Banlieues Bleues 37e, hisse et haut !
Eteignez télé et portables, avant d’embarquer pour la croisière dyonisiaque annuelle qui donne l’occasion de partager ce voyage imprévisible défiant les routes et les cartes en vigueur, à la recherche de nouvelles formes musicales.
Quelle que soit la forme qui vous intéresse, du simple visionnage de reportages sur la TNT, des conférences, de rencontres dans les bibliothèques, du rap-théâtre, des concerts multimédia ou des concerts à affiches multiples, ou propos atypique, pour vous donner un large aperçu des musiques du monde, jazz inclus entre Alger, New York, ou de la Baltique à la Mer Rouge, de Dakar au Golfe de Guinée, en passant par la Gascogne et le Tango de Melino… vous pourrez vous y retrouver. Tout ceci commence aujourd’hui et se terminera le 3/04/2020. Enfilez bottes et cirées et embarquez, ça va tanguer !
Demain 7/03, on file à Pantin rejoindre le navire amiral de la Dynamo pour Algérie Belek Belek ! sous la houlette de Sofiane Saidi qui a concocté le plateau du jour. Cheb Abdou, le Boy George de la corniche oranaise devenu au tournant du siècle star du raï local avec son fameux refrain : « Belek belek, fais gaffe à toi si tu me quittes ou si tu me trompes ! » Les medahates, ces griottes algériennes qui conjurent les frustrations conjugales dans les mariages devant un auditoire traditionnellement exclusivement féminin, seront emmenées par Cheikha Hadjla, que l’on retrouve sur le nouveau disque d’Acid Arab, Jdid. La tektonik de la nouvelle génération du bled – ey-ey en version algérienne – sera présente avec Tipo Bel Abbès, le petit prince des claviers de cette techno débridée. Une diversité stylistique qui invite à la transgression des codes de bonne conduite - attention, la révolution ne sera pas télévisée, ni téléguidée - pour s’immerger dans une nuit de fête totale et d’énergie vitale, au diapason de la lame – l’âme aussi – de fond qui submerge le pays aujourd’hui.

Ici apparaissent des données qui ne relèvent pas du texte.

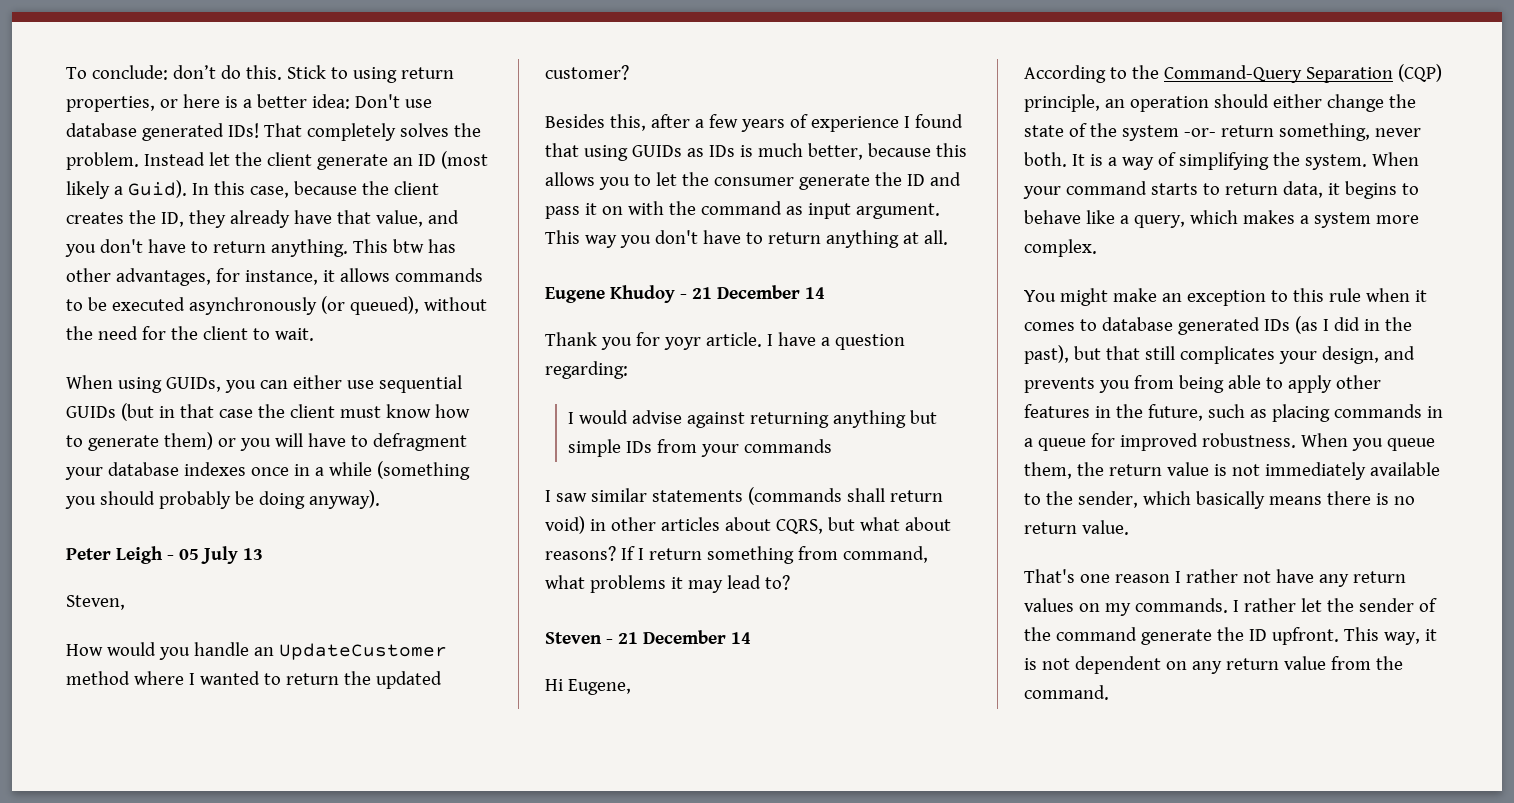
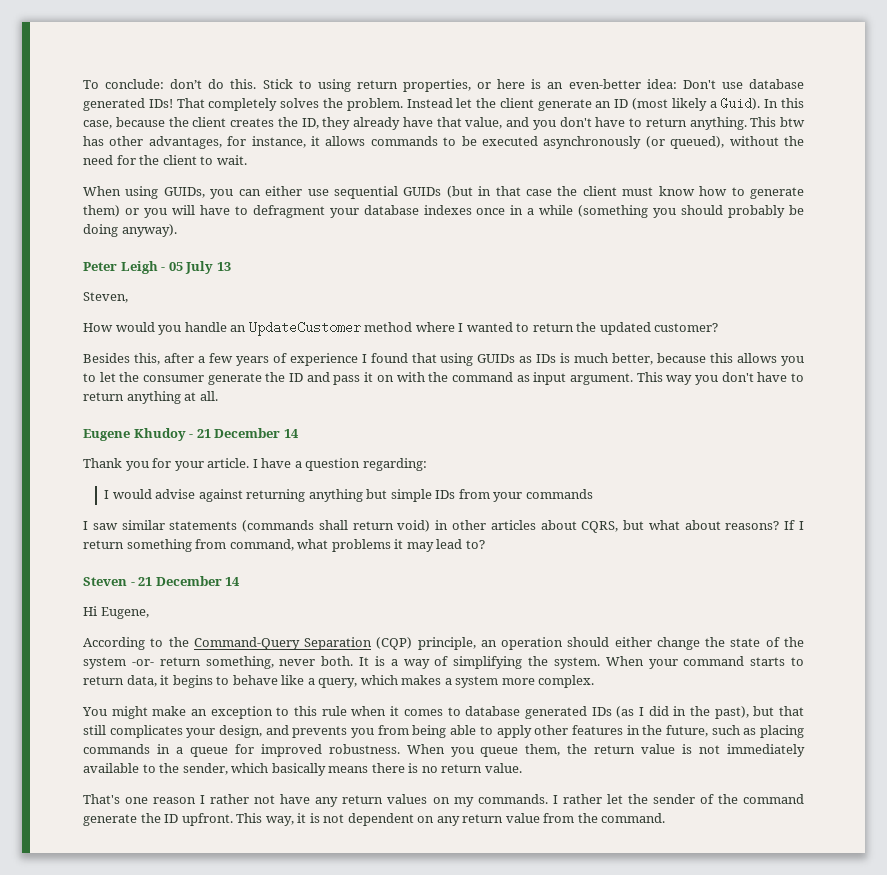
- Stick to using return properties, or here is a better idea: Don't use database generated IDs!
+ Stick to using return properties, or here is an even-better idea: Don't use database generated IDs!
- Thank you for yoyr article.
+ Thank you for your article.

Toujours à la Dynamo, le mardi 10 suivant, un clash de cultures entre première partie colombienne de Lucrecia Dalt et son mille-feuille de matières sonores telluriques et une seconde, du projet libano-canadien de Jerusalem in My Heart, le binôme multimédia de Radwan Ghazi Moumneh et du cinéaste Charles-André Coderre qui fonctionne ainsi : le premier chante comme un muezzin 2.0, joue du bouzouki et parsème le tout de sons extraterrestres ; le second lui répond par des images spectrales au carrefour des archives fanées et de la photo fractionnée.
Le 14, on foncera à la Courneuve écouter le Kimokt’Opéra, de Mouz & Mav, deux les voix les plus assurées et créatives du rap de Pointe-Noire (Congo Brazzaville). Leur Kimoktoire dessine la réalité d’une jeunesse africaine entre espérances et désillusions. Ce dialogue entre deux amis, qui parlent sans filtres de la famille, de la politique, de l’exil et des maux qui minent les sociétés africaines, résonne en chacun de nous. Ils ont écrit le texte original, qu’ils rappent façon théâtre et jouent façon rap, accompagnés par le formidable percussionniste et balafoniste Mohamed Sylla - leur kimoktoire devient ici un Kimokt’Opéra, accompagné de nombreux courneuviens.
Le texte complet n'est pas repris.